When can we die?

There has been a lot of comment recently about the right to die, highlighted by the recent suicides of Britons in Switzerland, and Debbie Purdy’s campaign for clarity on UK laws about assisted suicide. The writer Terry Pratchett weighed in with a typically passionate and disarming plea for the right to choose when and how he dies, i.e. before his Alzheimer's disease becomes unbearable. I want to refer to him throughout this article as he states powerfully the case for the right to die.

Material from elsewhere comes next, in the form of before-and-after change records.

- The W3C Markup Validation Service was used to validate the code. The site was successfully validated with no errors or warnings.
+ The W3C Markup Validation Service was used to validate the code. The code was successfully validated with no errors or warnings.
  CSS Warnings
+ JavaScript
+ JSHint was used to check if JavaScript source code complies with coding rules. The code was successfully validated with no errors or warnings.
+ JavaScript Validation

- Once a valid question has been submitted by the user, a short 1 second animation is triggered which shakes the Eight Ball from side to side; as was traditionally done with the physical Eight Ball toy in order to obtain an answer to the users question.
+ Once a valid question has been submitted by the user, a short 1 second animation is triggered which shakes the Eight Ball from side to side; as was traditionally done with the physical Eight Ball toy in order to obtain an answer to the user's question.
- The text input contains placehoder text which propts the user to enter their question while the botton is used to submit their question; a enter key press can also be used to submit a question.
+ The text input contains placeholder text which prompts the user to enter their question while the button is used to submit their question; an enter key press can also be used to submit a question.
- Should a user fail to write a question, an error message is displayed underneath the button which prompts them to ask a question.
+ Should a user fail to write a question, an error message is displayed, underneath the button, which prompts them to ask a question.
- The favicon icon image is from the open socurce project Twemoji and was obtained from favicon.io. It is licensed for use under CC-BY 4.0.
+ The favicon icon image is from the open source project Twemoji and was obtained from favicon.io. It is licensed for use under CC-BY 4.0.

He makes two principle points:

“I live in hope - hope that before the disease in my brain finally wipes it clean, I can jump before I am pushed and drag my evil Nemesis to its doom, like Sherlock Holmes and Moriarty locked in combat as they go over the waterfall. In any case, such thinking bestows a wonderful feeling of power; the enemy might win but it won't triumph.”

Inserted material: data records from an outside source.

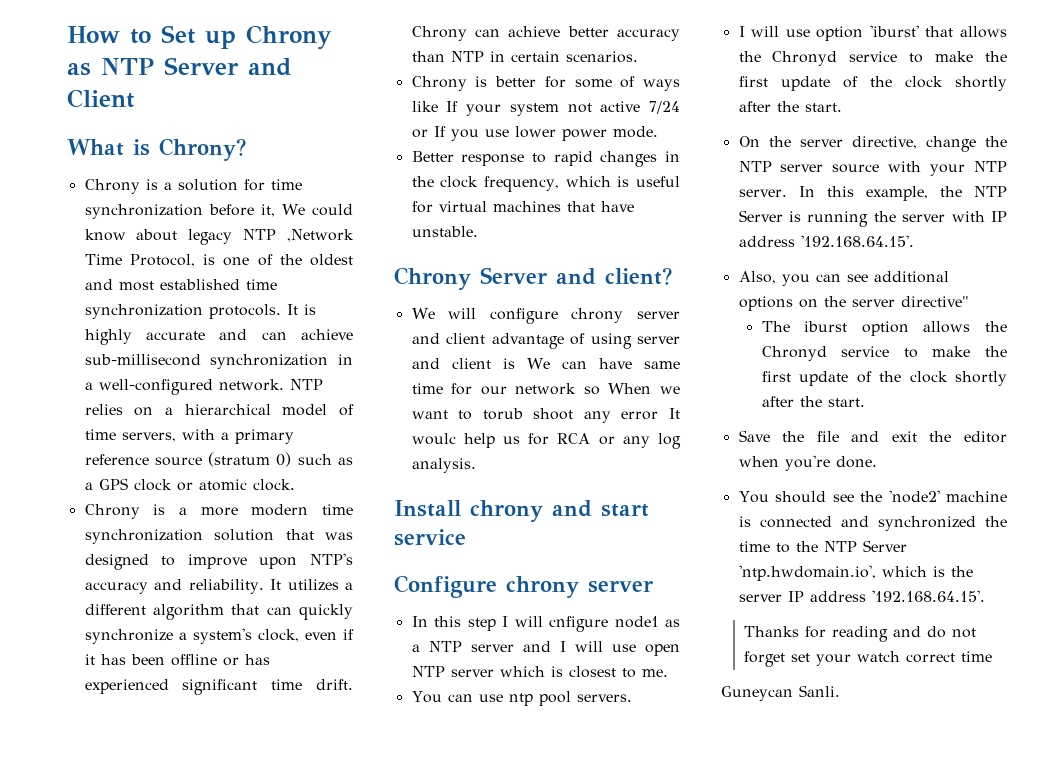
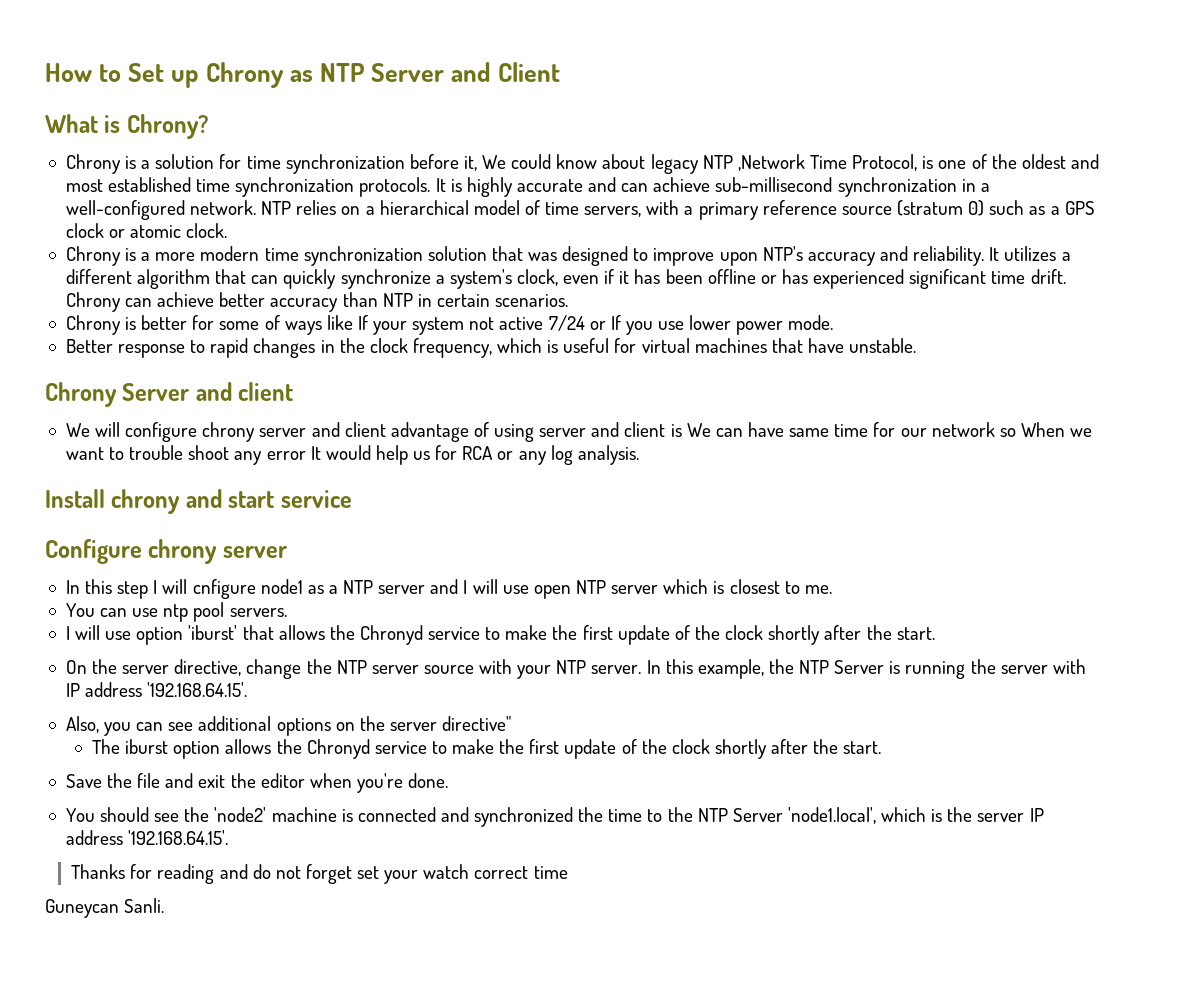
- Chrony Server and client?
+ Chrony Server and client
- We will configure chrony server and client advantage of using server and client is We can have same time for our network so When we want to torub shoot any error It woulc help us for RCA or any log analysis.
+ We will configure chrony server and client advantage of using server and client is We can have same time for our network so When we want to trouble shoot any error It would help us for RCA or any log analysis.
- You should see the 'node2' machine is connected and synchronized the time to the NTP Server 'ntp.hwdomain.io', which is the server IP address '192.168.64.15'.
+ You should see the 'node2' machine is connected and synchronized the time to the NTP Server 'node1.local', which is the server IP address '192.168.64.15'.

“I am certain no one sets out to be cruel, but our treatment of the elderly ill seems to have no philosophy to it.”

Where to start?

What to think, to say, to do? Clearly this is a subject with areas of deep grey, but there must also be black and white truths to identify the grey. So my starting point would be described best by the Bible, “The Lord gave, and the Lord has taken away; blessed be the name of the Lord.” (Job 1:21) Here we find God’s sovereignty both acknowledged and celebrated, despite Job’s acute suffering.

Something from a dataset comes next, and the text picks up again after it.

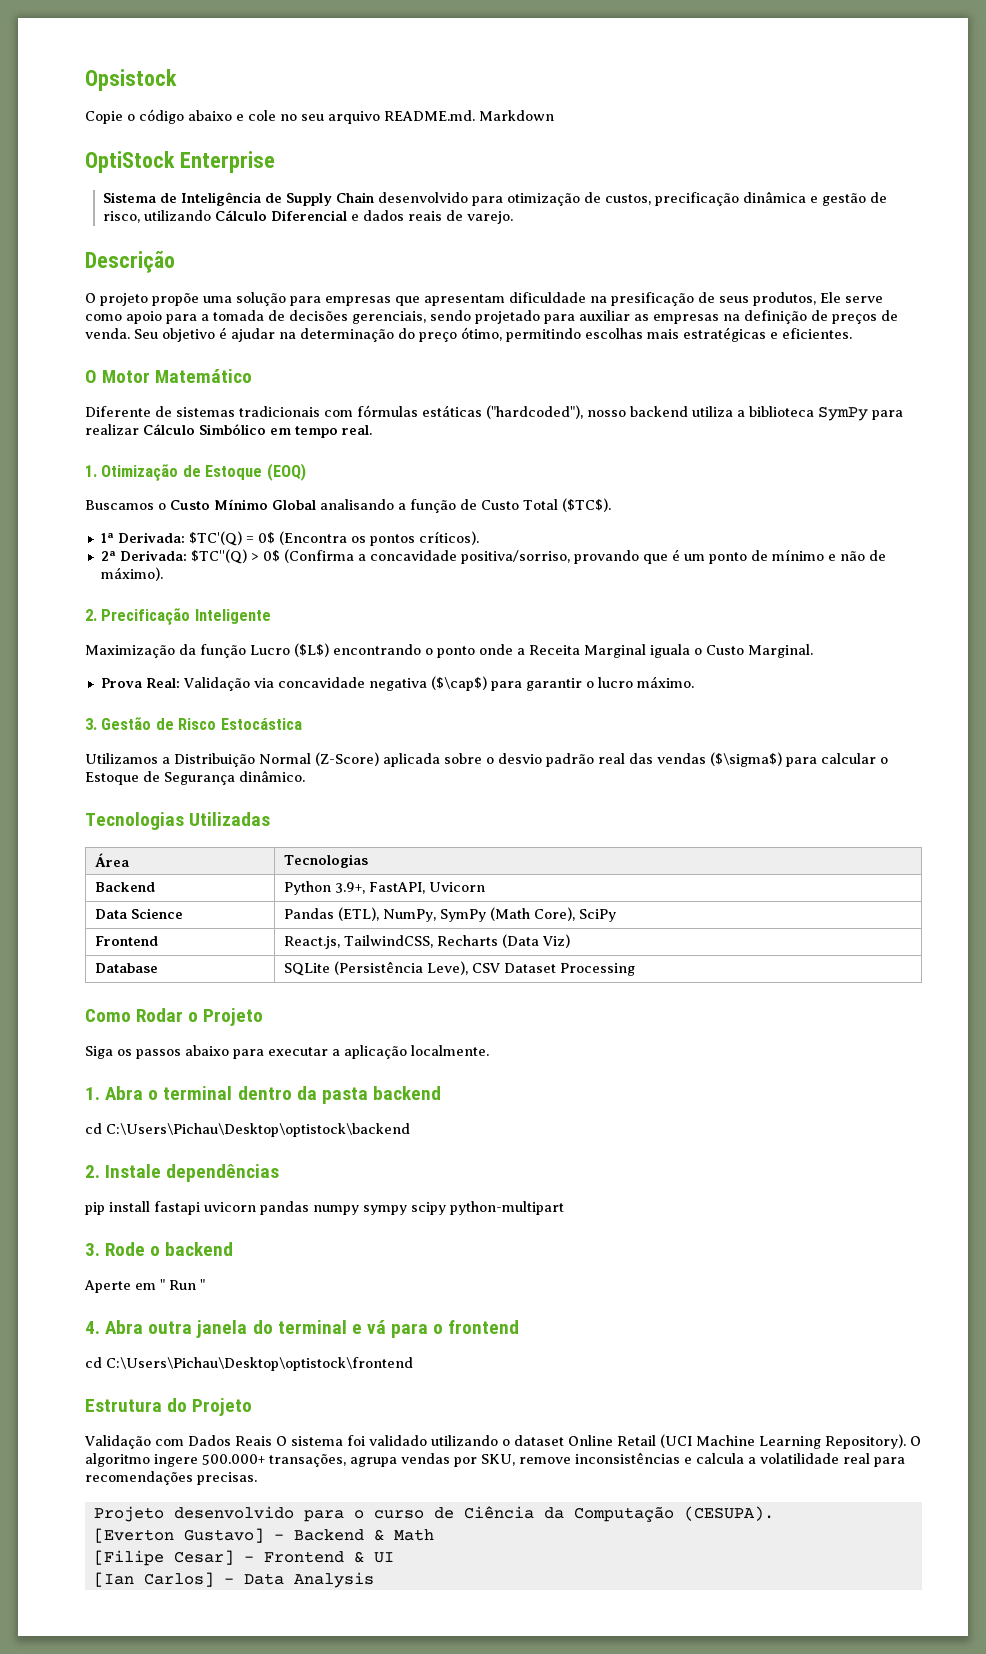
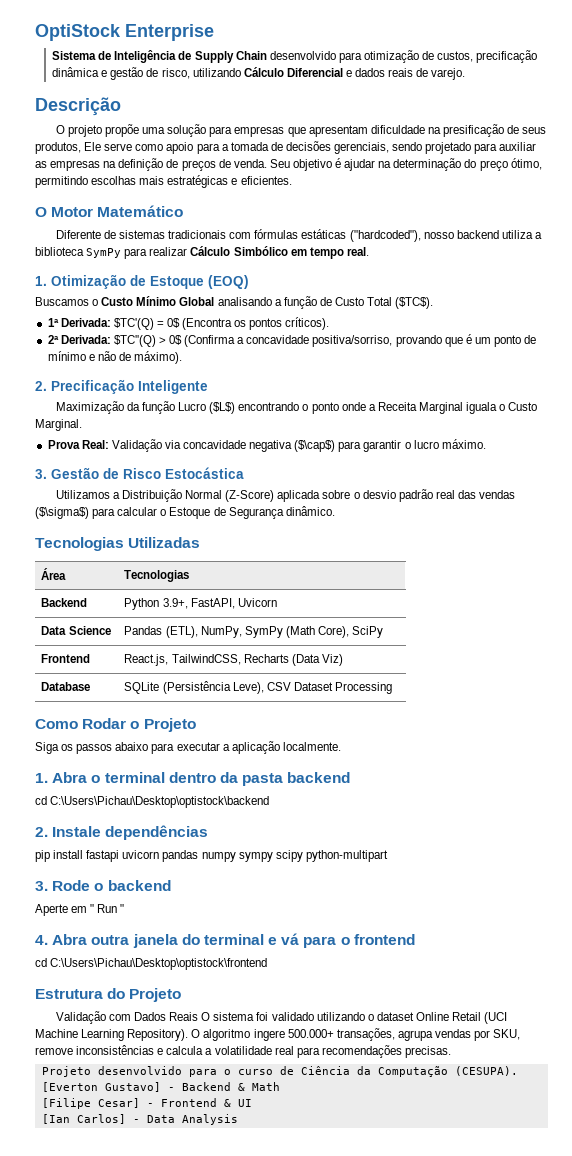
- Opsistock
- Copie o código abaixo e cole no seu arquivo README.md. Markdown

Applying this principle – that God is the giver and taker of life – gets complicated when we consider the possibilities of medical intervention. Setting aside the reality that God heals miraculously today, He has also created us with bodies that can heal and that are comprehensible to us so that we can help them heal. The Bible affirms this, with Paul giving medical advice to his protégé Timothy, and the writer of large portion of the New Testament, Luke, being referred to as “the beloved physician”. This contradicts the tragic foolishness of a couple in America who have been found guilty of killing their sick daughter by praying for her healing and not allowing her to receive medical attention.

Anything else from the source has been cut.